# ASSIGNMENT
What is needed is an exact copy of the lines in the listing below, from the one with "- Yet Werther’s" up to and including the one with "- 1.1.4. Опишите, каким", with no other lines.

# SUPPLIED RECORDS

----

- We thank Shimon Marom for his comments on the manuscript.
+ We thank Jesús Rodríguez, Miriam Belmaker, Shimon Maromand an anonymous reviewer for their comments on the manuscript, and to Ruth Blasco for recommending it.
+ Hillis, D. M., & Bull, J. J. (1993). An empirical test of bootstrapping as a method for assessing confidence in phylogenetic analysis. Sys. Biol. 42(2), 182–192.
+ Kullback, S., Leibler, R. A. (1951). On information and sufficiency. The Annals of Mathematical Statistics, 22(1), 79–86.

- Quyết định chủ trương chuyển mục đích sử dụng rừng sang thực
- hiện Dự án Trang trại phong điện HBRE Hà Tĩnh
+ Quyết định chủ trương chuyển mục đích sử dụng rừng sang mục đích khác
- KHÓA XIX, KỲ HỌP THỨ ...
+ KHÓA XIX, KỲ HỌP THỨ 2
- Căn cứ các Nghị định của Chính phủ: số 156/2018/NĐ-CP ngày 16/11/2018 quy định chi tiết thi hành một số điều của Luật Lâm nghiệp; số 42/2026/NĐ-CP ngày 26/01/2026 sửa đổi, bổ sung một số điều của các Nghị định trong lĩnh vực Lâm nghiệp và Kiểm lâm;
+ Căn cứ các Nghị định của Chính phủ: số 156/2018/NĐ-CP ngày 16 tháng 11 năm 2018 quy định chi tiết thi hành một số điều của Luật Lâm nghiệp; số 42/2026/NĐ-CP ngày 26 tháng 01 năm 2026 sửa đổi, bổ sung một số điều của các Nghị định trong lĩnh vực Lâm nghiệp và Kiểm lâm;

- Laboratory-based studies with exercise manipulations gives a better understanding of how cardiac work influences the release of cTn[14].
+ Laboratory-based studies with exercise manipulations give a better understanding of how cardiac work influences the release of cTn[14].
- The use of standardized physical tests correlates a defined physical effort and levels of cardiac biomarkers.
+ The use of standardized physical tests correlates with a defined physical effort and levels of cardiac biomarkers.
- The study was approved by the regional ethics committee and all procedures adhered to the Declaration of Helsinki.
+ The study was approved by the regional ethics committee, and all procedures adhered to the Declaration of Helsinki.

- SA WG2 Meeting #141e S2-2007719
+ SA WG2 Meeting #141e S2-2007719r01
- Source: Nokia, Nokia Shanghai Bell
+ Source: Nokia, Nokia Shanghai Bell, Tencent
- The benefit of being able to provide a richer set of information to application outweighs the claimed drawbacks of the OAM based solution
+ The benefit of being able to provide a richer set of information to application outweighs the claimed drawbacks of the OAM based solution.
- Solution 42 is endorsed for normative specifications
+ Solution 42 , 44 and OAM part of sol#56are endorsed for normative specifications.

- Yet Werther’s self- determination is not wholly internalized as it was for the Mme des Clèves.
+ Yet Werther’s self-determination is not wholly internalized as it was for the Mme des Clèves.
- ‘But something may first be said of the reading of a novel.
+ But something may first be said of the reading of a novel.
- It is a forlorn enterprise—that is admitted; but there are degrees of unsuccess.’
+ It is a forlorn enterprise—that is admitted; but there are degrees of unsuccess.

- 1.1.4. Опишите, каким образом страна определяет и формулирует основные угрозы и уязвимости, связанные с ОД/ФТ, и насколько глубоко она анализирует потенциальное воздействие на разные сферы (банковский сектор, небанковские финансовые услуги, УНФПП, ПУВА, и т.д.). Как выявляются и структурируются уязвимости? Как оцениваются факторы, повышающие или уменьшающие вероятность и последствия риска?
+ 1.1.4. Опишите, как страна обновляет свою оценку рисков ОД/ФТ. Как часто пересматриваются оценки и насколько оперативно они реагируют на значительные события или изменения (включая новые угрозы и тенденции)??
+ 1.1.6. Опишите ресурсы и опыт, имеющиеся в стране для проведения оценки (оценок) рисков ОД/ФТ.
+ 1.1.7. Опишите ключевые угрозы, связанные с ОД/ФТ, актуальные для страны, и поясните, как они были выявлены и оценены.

----

# EXERCISE OUTPUT
- Yet Werther’s self- determination is not wholly internalized as it was for the Mme des Clèves.
+ Yet Werther’s self-determination is not wholly internalized as it was for the Mme des Clèves.
- ‘But something may first be said of the reading of a novel.
+ But something may first be said of the reading of a novel.
- It is a forlorn enterprise—that is admitted; but there are degrees of unsuccess.’
+ It is a forlorn enterprise—that is admitted; but there are degrees of unsuccess.

- 1.1.4. Опишите, каким образом страна определяет и формулирует основные угрозы и уязвимости, связанные с ОД/ФТ, и насколько глубоко она анализирует потенциальное воздействие на разные сферы (банковский сектор, небанковские финансовые услуги, УНФПП, ПУВА, и т.д.). Как выявляются и структурируются уязвимости? Как оцениваются факторы, повышающие или уменьшающие вероятность и последствия риска?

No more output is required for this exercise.